## YOUR OBJECTIVE
Although the entries contain pictures, only their text goes into the copy, set down exactly.

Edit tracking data
- - - - -

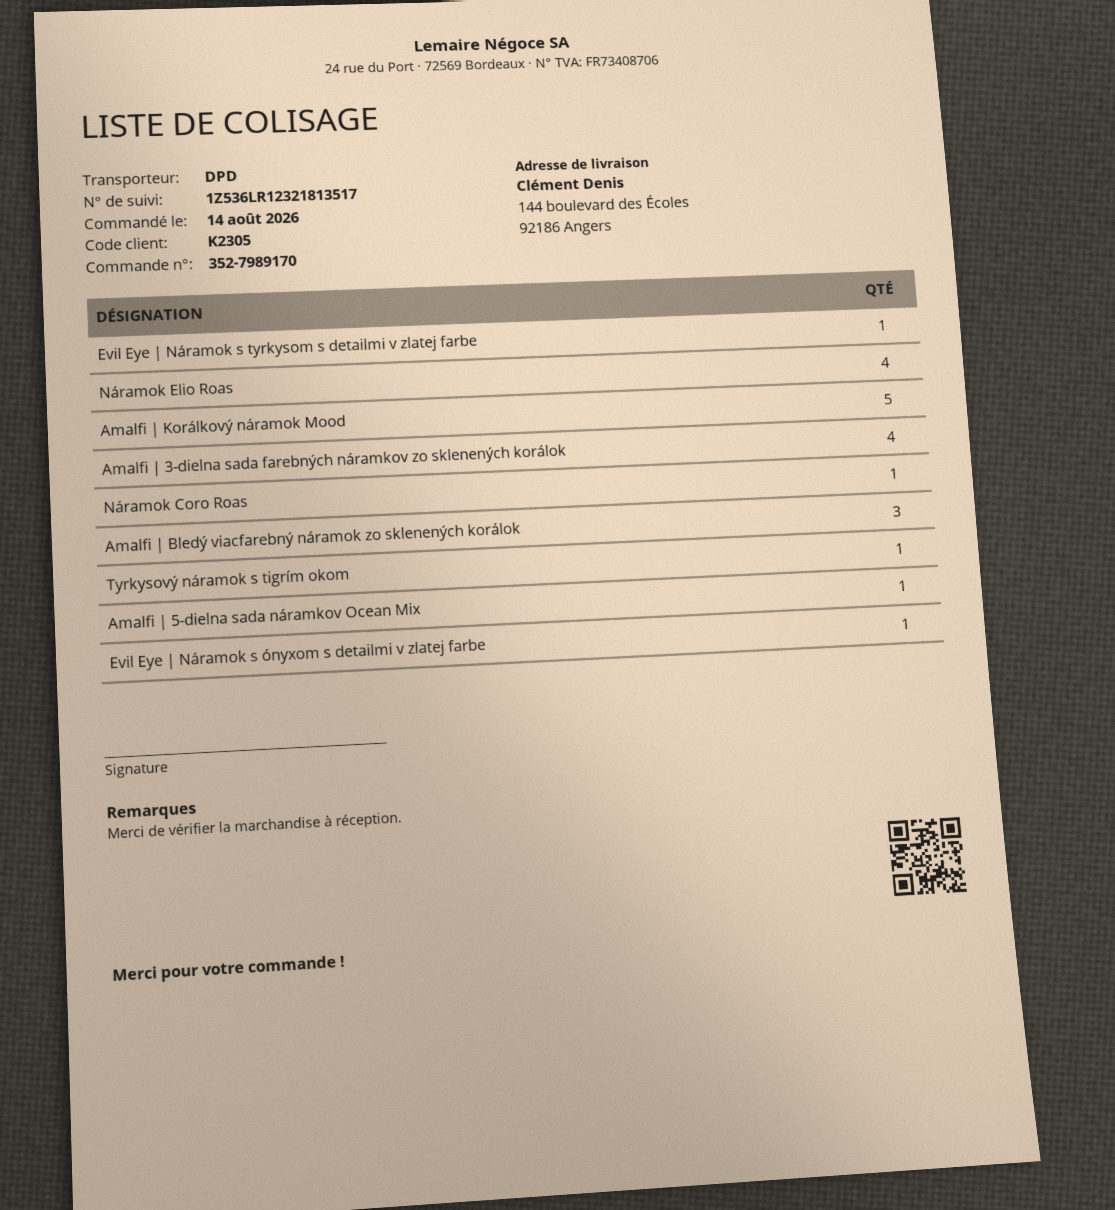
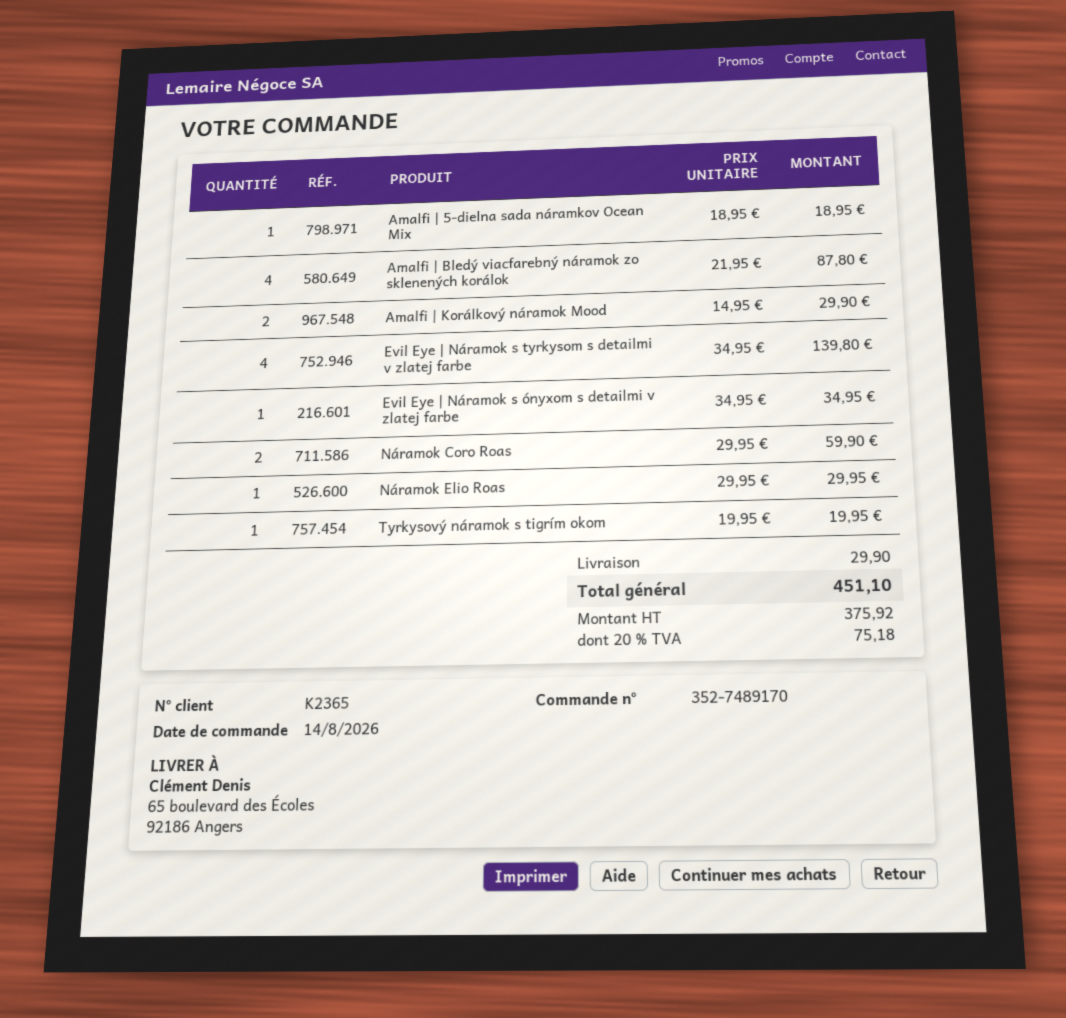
order number: 352-7989170 -> 352-7489170
customer number: K2305 -> K2365
ship to: 144 boulevard des Écoles, 92186 Angers -> 65 boulevard des Écoles, 92186 Angers
Evil Eye | Náramok s tyrkysom s detailmi v zlatej farbe: 1 -> 4
Náramok Elio Roas: 4 -> 1
Amalfi | Korálkový náramok Mood: 5 -> 2
Amalfi | 3-dielna sada farebných náramkov zo sklenených korálok: 4 -> none
Náramok Coro Roas: 1 -> 2
Amalfi | Bledý viacfarebný náramok zo sklenených korálok: 3 -> 4

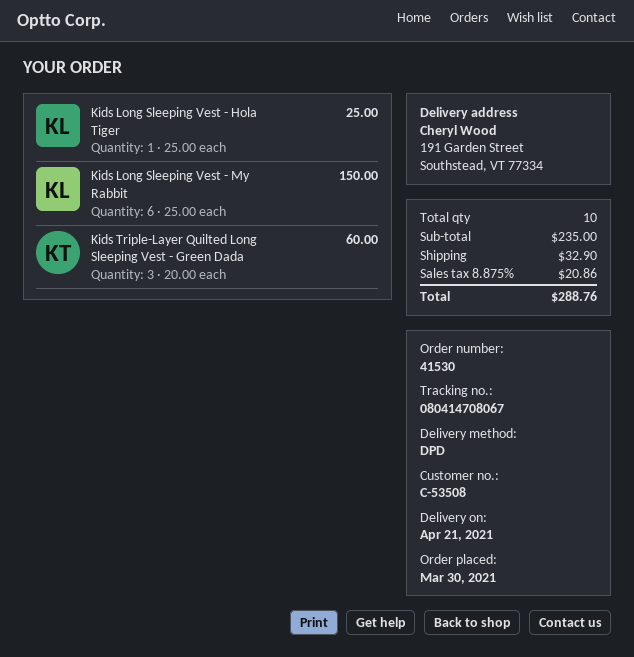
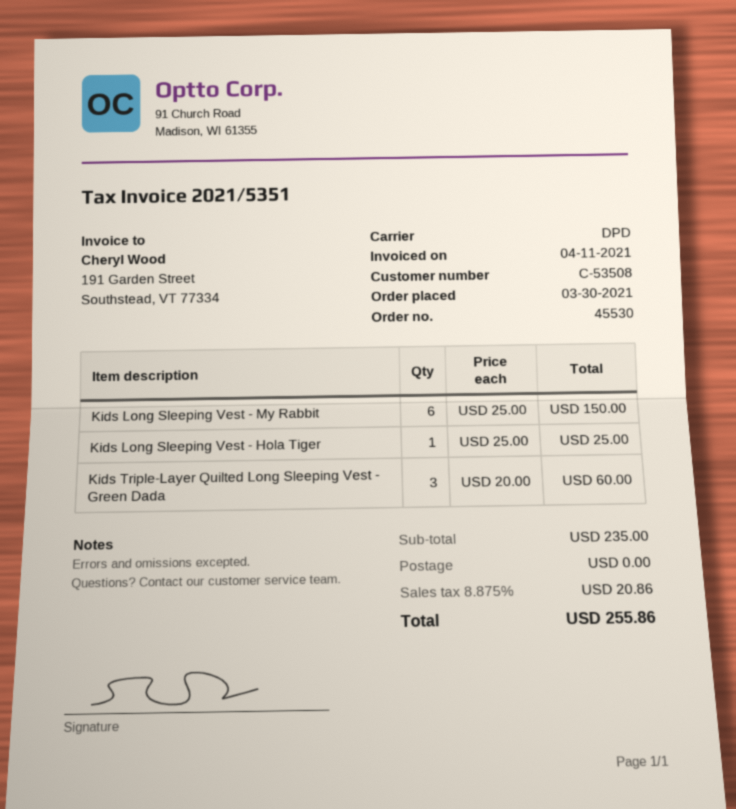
order number: 41530 -> 45530
shipping: 32.90 -> 0.00
total: 288.76 -> 255.86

- - - - -

## SOLUTION TO THIS PROBLEM
order number: 352-7989170 -> 352-7489170
customer number: K2305 -> K2365
ship to: 144 boulevard des Écoles, 92186 Angers -> 65 boulevard des Écoles, 92186 Angers
Evil Eye | Náramok s tyrkysom s detailmi v zlatej farbe: 1 -> 4
Náramok Elio Roas: 4 -> 1
Amalfi | Korálkový náramok Mood: 5 -> 2
Amalfi | 3-dielna sada farebných náramkov zo sklenených korálok: 4 -> none
Náramok Coro Roas: 1 -> 2
Amalfi | Bledý viacfarebný náramok zo sklenených korálok: 3 -> 4

order number: 41530 -> 45530
shipping: 32.90 -> 0.00
total: 288.76 -> 255.86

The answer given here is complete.